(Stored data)
****************************************

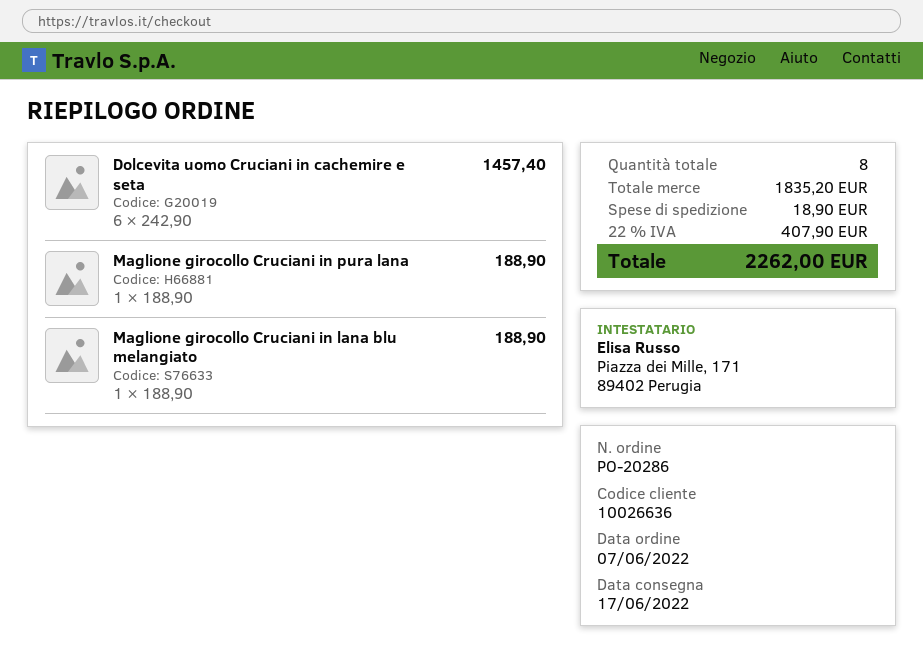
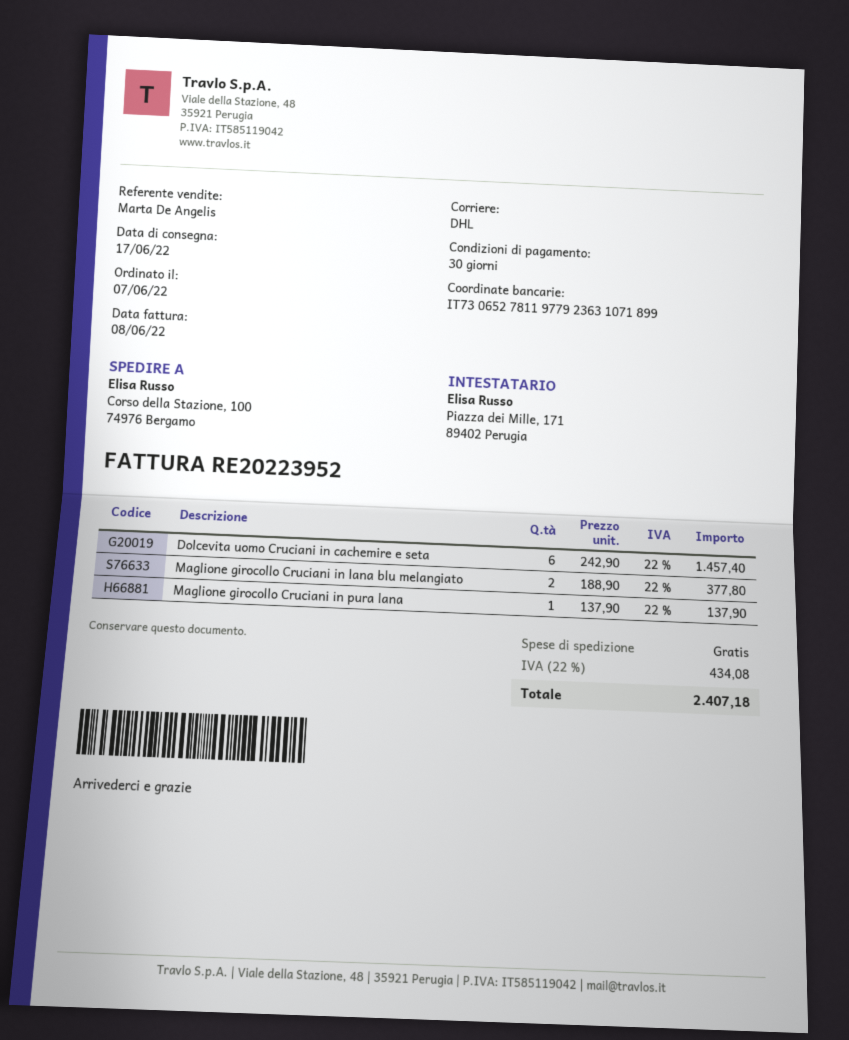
Maglione girocollo Cruciani in pura lana: 1 x 188.90 = 188.90 -> 1 x 137.90 = 137.90
Maglione girocollo Cruciani in lana blu melangiato: 1 x 188.90 = 188.90 -> 2 x 188.90 = 377.80
shipping: 18.90 -> 0.00
tax: 22% = 407.90 -> 22% = 434.08
total: 2262.00 -> 2407.18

****************************************

### About this exercise
Every entry above should come back exactly as written, except for its pictures.

### Output of the task
Maglione girocollo Cruciani in pura lana: 1 x 188.90 = 188.90 -> 1 x 137.90 = 137.90
Maglione girocollo Cruciani in lana blu melangiato: 1 x 188.90 = 188.90 -> 2 x 188.90 = 377.80
shipping: 18.90 -> 0.00
tax: 22% = 407.90 -> 22% = 434.08
total: 2262.00 -> 2407.18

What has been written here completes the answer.